From the line with "absolute; left: 0;" through the line with "absolute; left: 15px;", repeat the entries verbatim, both end lines included, and add nothing.
-- -- --
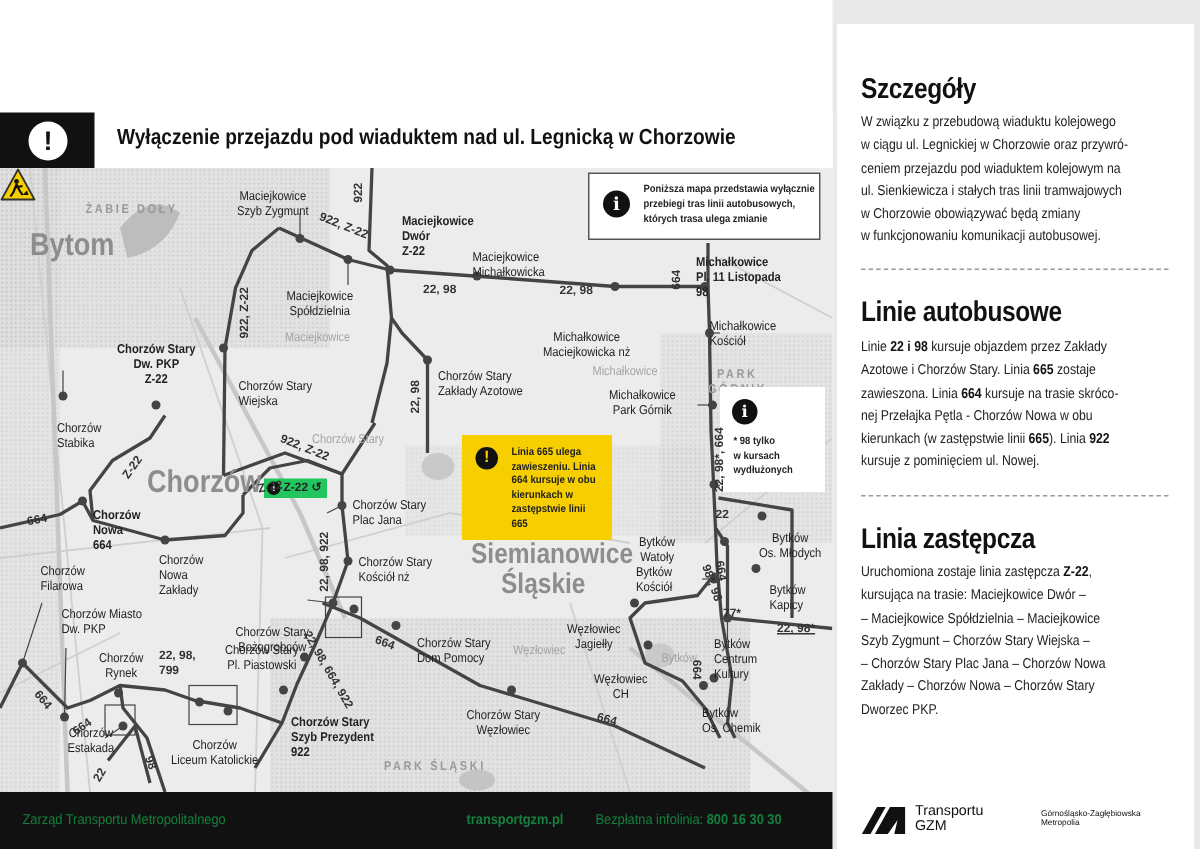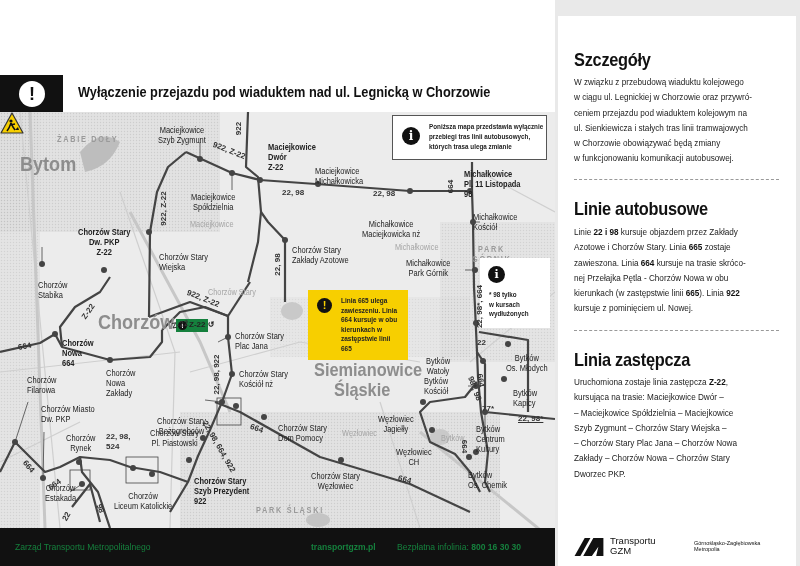--- a/index.html
+++ b/index.html
@@ -34,21 +34,21 @@
   .info-box .i-text { position: absolute; left: 36px; top: 6px; font-size: 7px; line-height: 10px; font-weight: bold; color: #222; transform: scaleX(0.9); transform-origin: left top; white-space: nowrap; }
 
   .alert-box { position: absolute; left: 308px; top: 178px; width: 100px; height: 70px; background: #f7cf00; }
   .alert-box .a-icon { position: absolute; left: 9px; top: 8px; width: 15px; height: 15px; border-radius: 50%; background: #111; color: #f7cf00; font-weight: bold; font-size: 11px; text-align: center; line-height: 15px; }
   .alert-box .a-text { position: absolute; left: 33px; top: 6px; font-size: 7.2px; line-height: 9.6px; font-weight: bold; color: #222; transform: scaleX(0.9); transform-origin: left top; white-space: nowrap; }
 
   .note-box { position: absolute; left: 480px; top: 146px; width: 70px; height: 70px; background: #fff; }
   .note-box .i-icon { position: absolute; left: 8px; top: 8px; width: 17px; height: 17px; border-radius: 50%; background: #111; color: #fff; font-weight: bold; font-size: 11px; text-align: center; line-height: 17px; font-family: "DejaVu Serif", serif; }
   .note-box .n-text { position: absolute; left: 9px; top: 32px; font-size: 7px; line-height: 9.5px; font-weight: bold; color: #222; transform: scaleX(0.9); transform-origin: left top; white-space: nowrap; }
 
-  .z22-tag { position: absolute; left: 176px; top: 207px; width: 32px; height: 13px; background: #15803d; }
+  .z22-tag { position: absolute; left: 176px; top: 207px; width: 42px; height: 13px; background: #22c55e; }
   .z22-tag .i-dot { position: absolute; left: 2px; top: 2px; width: 9px; height: 9px; border-radius: 50%; background: #111; color: #fff; font-size: 7px; text-align: center; line-height: 9px; font-weight: bold; }
   .z22-tag .t { position: absolute; left: 13px; top: 1px; font-size: 8px; font-weight: bold; color: #222; white-space: nowrap; }
 
   .works-sign { position: absolute; left: 114px; top: 150px; width: 24px; height: 22px; }
 
   .footer { position: absolute; left: 0; top: 528px; width: 555px; height: 50px; background: #111; color: #15803d; }
   .footer .org { position: absolute; left: 15px; top: 13px; font-size: 9.5px; white-space: nowrap; transform: scaleX(0.9); transform-origin: left top; }
   .footer .url { position: absolute; left: 311px; top: 13px; font-size: 9.5px; font-weight: bold; white-space: nowrap; transform: scaleX(0.9); transform-origin: left top; }
   .footer .hotline { position: absolute; left: 397px; top: 13px; font-size: 9.5px; white-space: nowrap; transform: scaleX(0.9); transform-origin: left top; }
   .footer .hotline b { font-weight: bold; }
@@ -418,21 +418,21 @@
     <div class="route-lbl" style="left:266px; top:148px; transform:rotate(-90deg);">22, 98</div>
     <div class="route-lbl" style="left:444px; top:70px; transform:rotate(-90deg);">664</div>
     <div class="route-lbl" style="left:80px; top:195px; transform:rotate(-55deg);">Z-22</div>
     <div class="route-lbl" style="left:172px; top:208px; transform:rotate(-10deg);">Z-22</div>
     <div class="route-lbl" style="left:186px; top:182px; transform:rotate(22deg);">922, Z-22</div>
     <div class="route-lbl" style="left:18px; top:230px; transform:rotate(-10deg);">664</div>
     <div class="route-lbl" style="left:196px; top:258px; transform:rotate(-90deg);">22, 98, 922</div>
     <div class="route-lbl" style="left:250px; top:312px; transform:rotate(20deg);">664</div>
     <div class="route-lbl" style="left:22px; top:350px; transform:rotate(50deg);">664</div>
     <div class="route-lbl" style="left:48px; top:368px; transform:rotate(-35deg);">664</div>
-    <div class="route-lbl" style="left:106px; top:320px; width:30px; white-space:normal; line-height:10px;">22, 98, 524</div>
+    <div class="route-lbl" style="left:106px; top:320px; width:30px; white-space:normal; line-height:10px;">22, 98, 799</div>
     <div class="route-lbl" style="left:190px; top:330px; transform:rotate(60deg);">22, 98, 664, 922</div>
     <div class="route-lbl" style="left:96px; top:392px; transform:rotate(70deg);">98</div>
     <div class="route-lbl" style="left:62px; top:400px; transform:rotate(-60deg);">22</div>
     <div class="route-lbl" style="left:458px; top:190px; transform:rotate(-90deg);">22, 98*, 664</div>
     <div class="route-lbl" style="left:477px; top:226px;">22</div>
     <div class="route-lbl" style="left:462px; top:272px; transform:rotate(70deg);">98*, 98</div>
     <div class="route-lbl" style="left:474px; top:264px; transform:rotate(80deg);">664</div>
     <div class="route-lbl" style="left:482px; top:292px;">77*</div>
     <div class="route-lbl" style="left:518px; top:302px;text-decoration:underline;">22, 98*</div>
     <div class="route-lbl" style="left:458px; top:330px; transform:rotate(90deg);">664</div>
-- -- --
Output of the task:
   .footer { position: absolute; left: 0; top: 528px; width: 555px; height: 50px; background: #111; color: #15803d; }
   .footer .org { position: absolute; left: 15px; top: 13px; font-size: 9.5px; white-space: nowrap; transform: scaleX(0.9); transform-origin: left top; }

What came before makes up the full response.